Does anyone own these or know anything about them?


----------



## Goose Guy350 (Nov 29, 2004)

I run some carry lite shells and they have held up real well and look pretty good yet, never touched them up but flocked them in ten years of use.


----------



## HonkShooter (Apr 26, 2004)

We use about a dozen supermag shells. Good attention getter.


----------



## Quackkills9 (Oct 25, 2004)

I have Carry Lite mag shells and the paint scrapped off but they worked well when I first used them but now I just repaint them it grey and the heads black and white before the season and still work well.


----------



## Lance Pardee (Oct 28, 2004)

I have Carry-Lite shells, 3/4 shells, and 4 dozen of there aqua-suk floaters. I really like the floaters. They are very realistic, and cost affective.


----------



## diver_sniper (Sep 6, 2004)

im afraid i have to disagree, i have had nothing but trouble with carry lite. they are made of recycled plastic in italy, so youll notice that sometimes they will actually start to tear. maybe not so much the goose dekes but i have had lots of the duck dekes fall apart on me. you can also scratch the paint off of them with your finger nail as soon they come out of the box, so in other words if you dont baby them they end up looking like junk. if you want decent dekes for a fair price stick with GHG/Avery or Flambue.


----------



## HonkShooter (Apr 26, 2004)

I would have to disagree with you diver, the supermags we use, we beat th crap out of. I've kicked them around, thrown the heads around, used them as a flag (with success), anything you can probably imagine. They seem to work for me. No noticeable paint chipping for me. Maybe a little here and there, but the things are like 8 years old, that's expected after that much use and abuse. Just my thoughts.

Joe


----------



## Matt Fiala (Nov 8, 2004)

Carry lites had a batch of bad primer come through their factory. If you have the shells that have a dark underside instead of the light underside you are good to go. I know I have used the supermags and even the standards that have the dark paint underneath and they have had no problems. Just my .02 
:beer:


----------



## Draker16 (Nov 23, 2004)

I have 24 mags and 24 supermags, and i have been using them for about 6 seasons know and they are still in good shape, a little paint chipping in the front on some of them but i have been happy with them.


----------



## GooseBuster3 (Mar 1, 2002)

I hunted over carrylites for one year and got rid of them. I managed to beat the hell out of my 2 dozen in one fall of hunting. Go figure...


----------



## Burly1 (Sep 20, 2003)

I own some carrylite FB's as well as supermags and one piece shells and have found them to be good decoys. The paint has held up pretty well, considering how badly we treat them. As someone else mentioned, they did have a problem with paint for a while. I don't know if it was ever completely resolved. We re-paint and touch up as necessary. I think that's just part of the deal with goose dekes. Burl


----------



## Alamosa (Mar 25, 2005)

Had some trouble with the paint on mallard and spoonbill models. Cary-lite had excellent customer service and they replaced them with whatever I wanted.

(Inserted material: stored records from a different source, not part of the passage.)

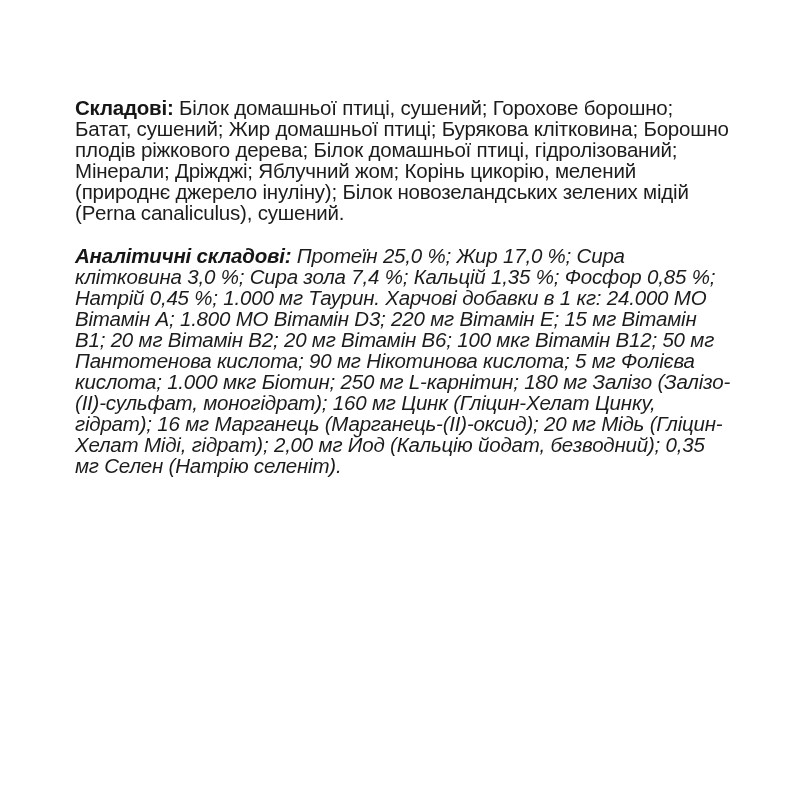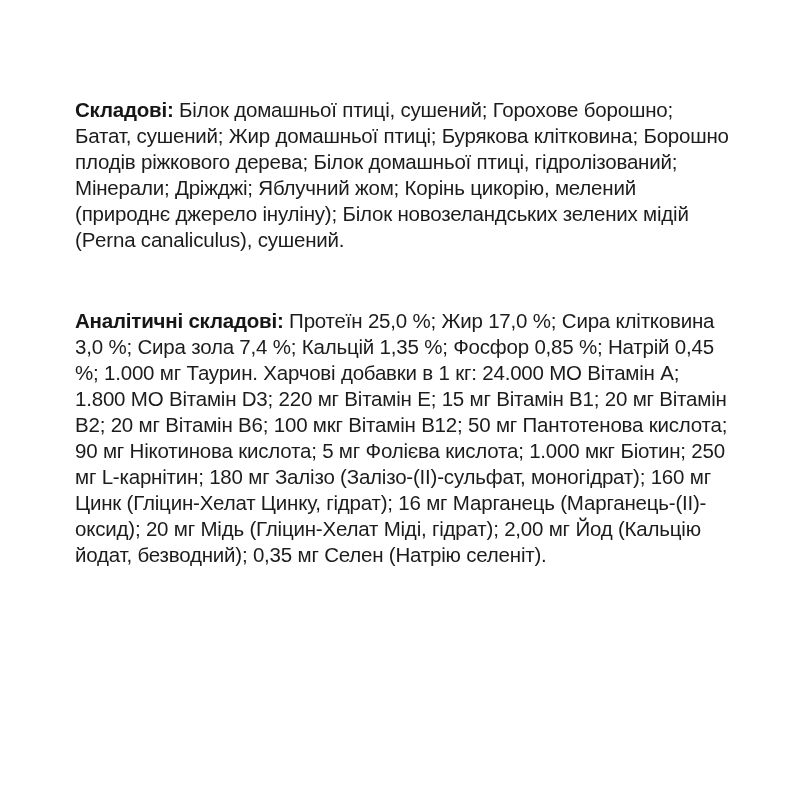--- a/index.html
+++ b/index.html
@@ -22,7 +22,7 @@
     width: 655px;
     color: #1c1c1c;
     font-size: 20.5px;
-    line-height: 26px;
+    line-height: 21px;
     letter-spacing: -0.2px;
     text-align: left;
   }

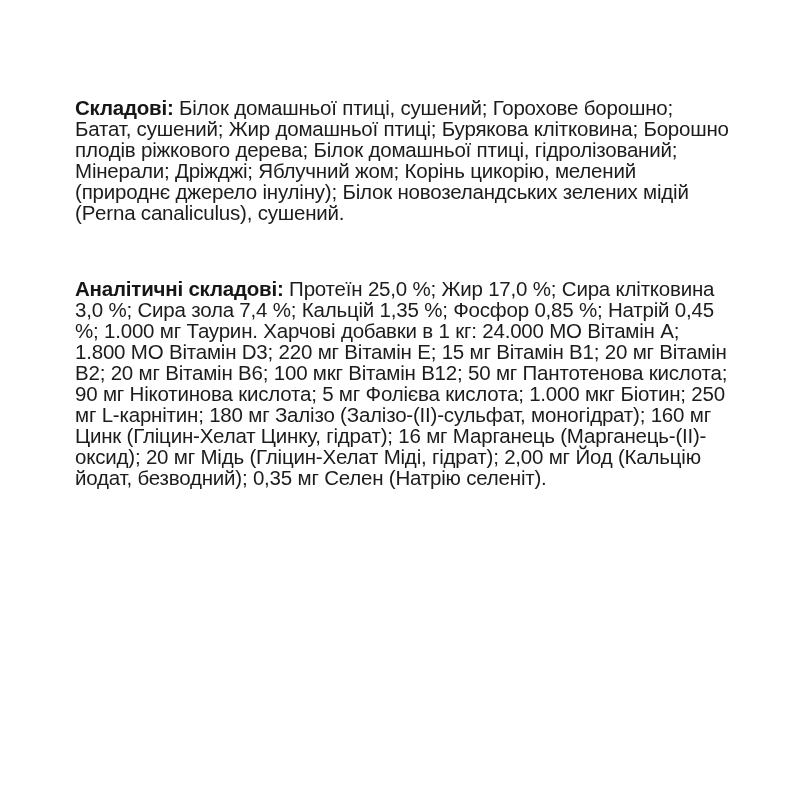--- a/index.html
+++ b/index.html
@@ -30,7 +30,8 @@
     margin: 0 0 0 0;
   }
   .paragraph + .paragraph {
-    margin-top: 55px;
+    margin-top: 22px;
+    font-style: italic;
   }
   .paragraph .label {
     font-weight: 700;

Goldeneye and gadwall models are excellent and have used these many seasons with no problems. Also purchased additional Cary-lites of these species.

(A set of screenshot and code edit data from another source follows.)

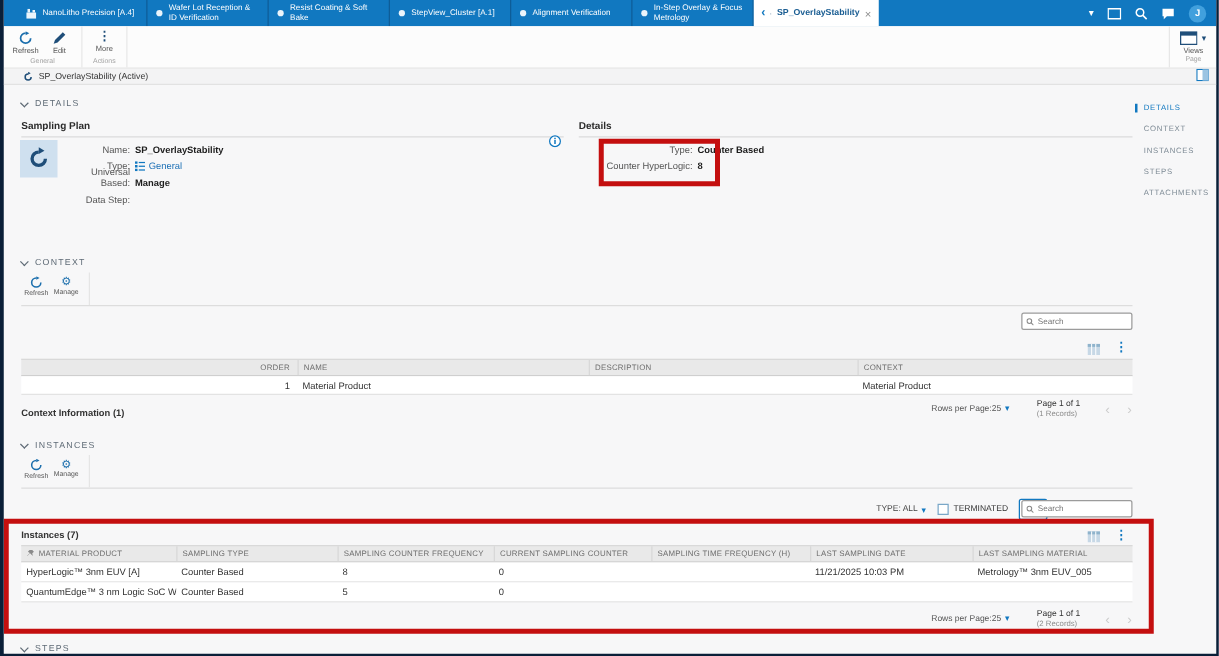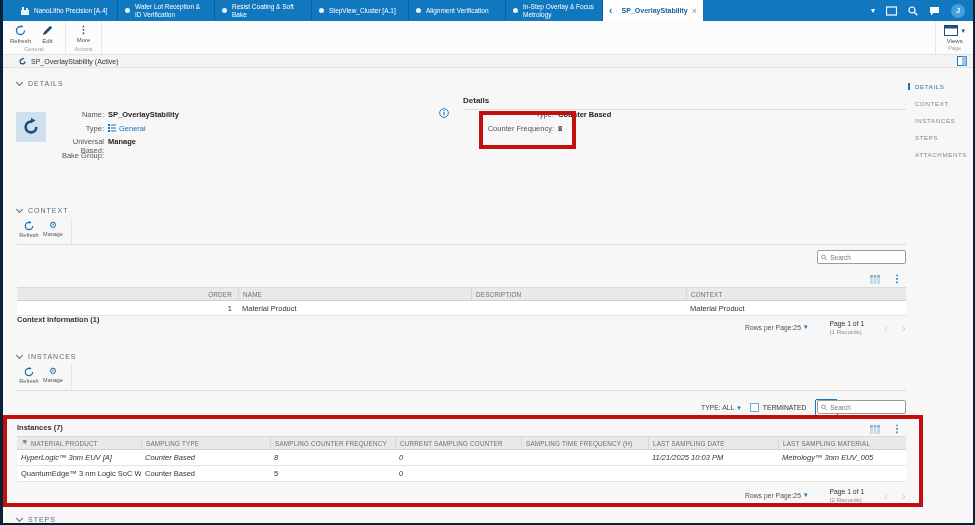--- a/index.html
+++ b/index.html
@@ -227,6 +227,9 @@
     <span>DETAILS</span>
   </div>
 
+  <div style="position:absolute; left:14px; top:96px; width:434px;">
+    <div class="panel-title">Sampling Plan</div>
+  </div>
   <div class="icon-box">
     <svg width="20" height="20" viewBox="0 0 24 24">
         <path d="M12 4a8 8 0 1 0 8 8h-3.2a4.8 4.8 0 1 1-4.8-4.8z" fill="#1f4e79"></path>

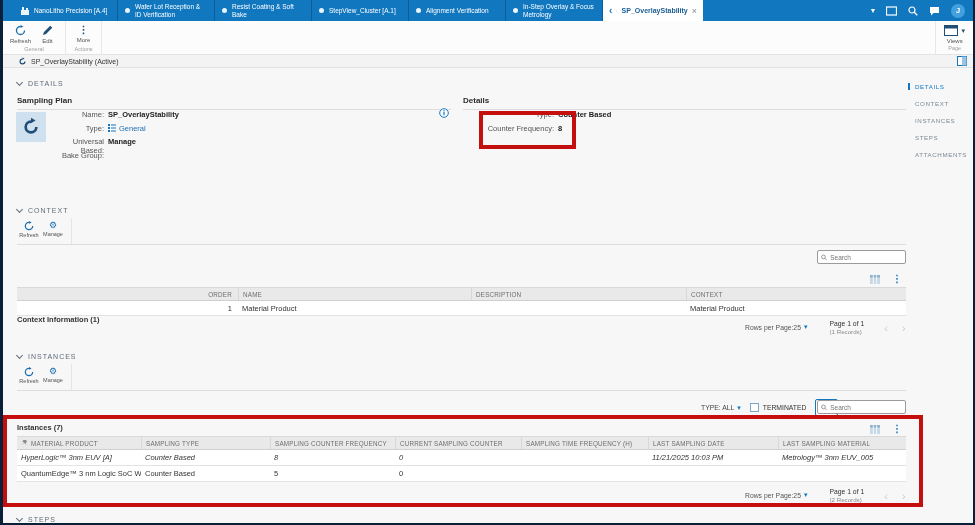--- a/index.html
+++ b/index.html
@@ -46,7 +46,7 @@
   .panel-title { font-size:8px; font-weight:bold; color:#2b2b2b; padding-bottom:4px; border-bottom:1px solid #dcdcdc; }
 
   
-  .frow { display:flex; align-items:flex-start; height:13.5px; font-size:7.5px; }
+  .frow { display:flex; align-items:flex-end; height:13.5px; font-size:7.5px; }
   .flabel { text-align:right; color:#555; padding-right:4px; flex:0 0 auto; }
   .fvalue { color:#1d1d1d; font-weight:bold; }
   .fvalue.normal { font-weight:normal; }

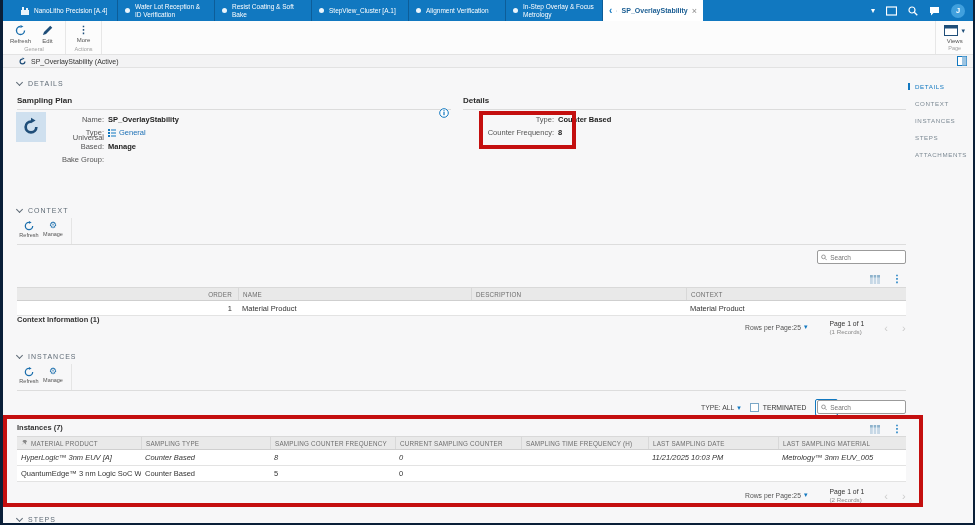--- a/index.html
+++ b/index.html
@@ -275,7 +275,7 @@
       <span class="fvalue">Counter Based</span>
     </div>
     <div class="frow">
-      <span class="flabel" style="width:95px;">Counter Frequency:</span>
+      <span class="flabel" style="width:95px;">Counter HyperLogic:</span>
       <span class="fvalue">8</span>
     </div>
   </div>

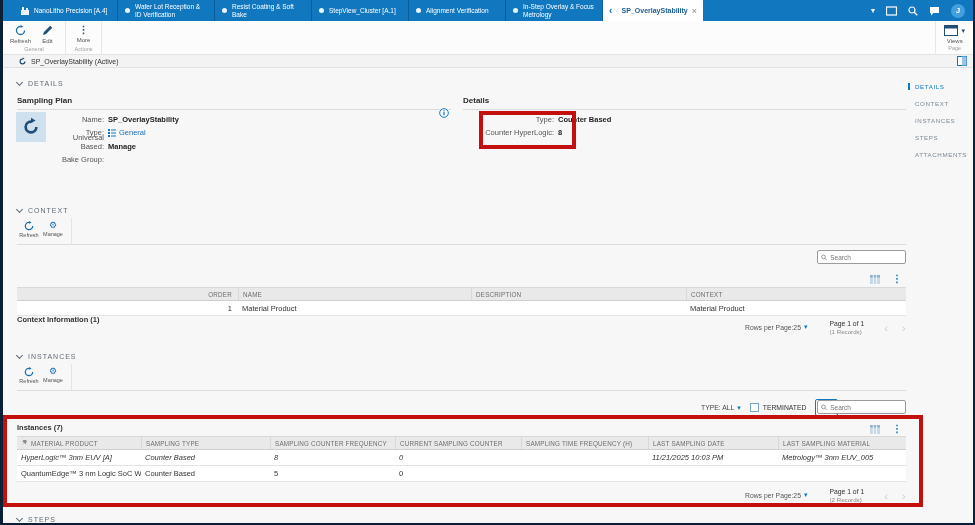--- a/index.html
+++ b/index.html
@@ -258,7 +258,7 @@
       <span class="fvalue">Manage</span>
     </div>
     <div class="frow">
-      <span class="flabel" style="width:57px;">Bake Group:</span>
+      <span class="flabel" style="width:57px;">Data Step:</span>
       <span class="fvalue normal"></span>
     </div>
   </div>

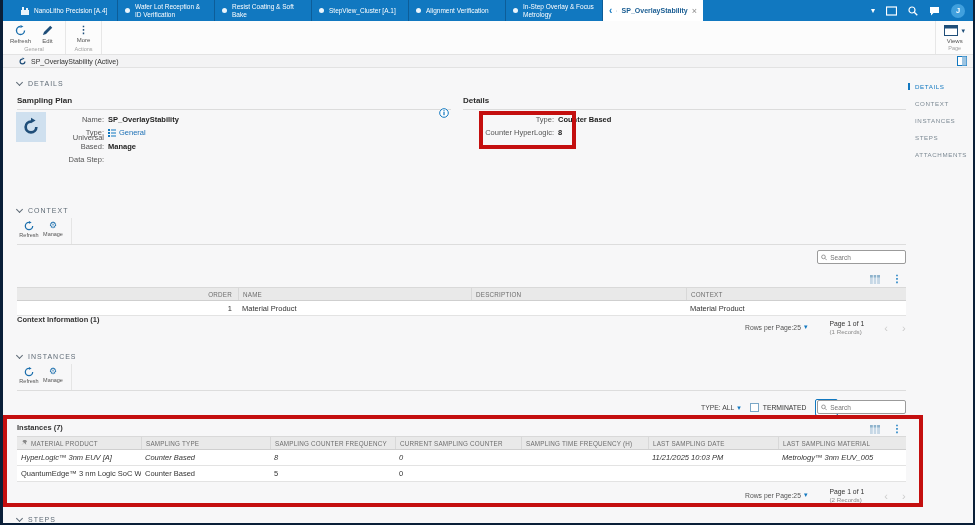--- a/index.html
+++ b/index.html
@@ -310,7 +310,7 @@
     <input type="text" placeholder="Search" style="">
   </div>
 
-  <div class="tbl-title" style="top:271px;margin-top:44px;">Context Information (1)</div>
+  <div class="tbl-title" style="top:282px;margin-top:44px;">Context Information (1)</div>
   <div class="tbl-icons" style="left:867px; top:274px;">
     <svg width="10" height="9" viewBox="0 0 10 9">
         <rect x="0" y="0" width="10" height="9" fill="#c7d8e6"></rect>

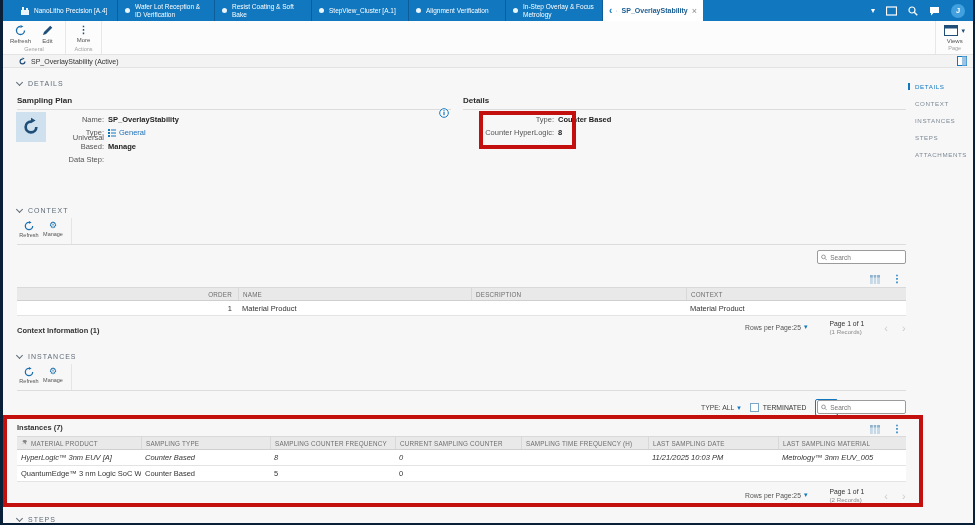--- a/index.html
+++ b/index.html
@@ -417,7 +417,7 @@
     <div class="hcell">LAST SAMPLING DATE</div>
     <div class="hcell">LAST SAMPLING MATERIAL</div>
   </div>
-  <div class="grid-row inst-cols" style="top:450px;font-style:italic;">
+  <div class="grid-row inst-cols" style="top:450px;">
     <div class="cell link">HyperLogic™ 3nm EUV [A]</div>
     <div class="cell">Counter Based</div>
     <div class="cell">8</div>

I have one cary-lite Canada goose floater that has been good for many seasons.


----------



## jer79 (Oct 12, 2004)

:eyeroll: I was happy with the first dozen I bought five years ago. I bought another half dozen last fall and the paint started chipping from the tail area the first time i used them. I t seems as soon as you grab them by the end the plastic bends and the paint comes off in flakes. These newer ones seem to be made out of a different plastic than the older ones. The newer ones are much thinner, I and dont care for them myself anymore.


----------



## jer79 (Oct 12, 2004)

The above is regarding their goose decoys


----------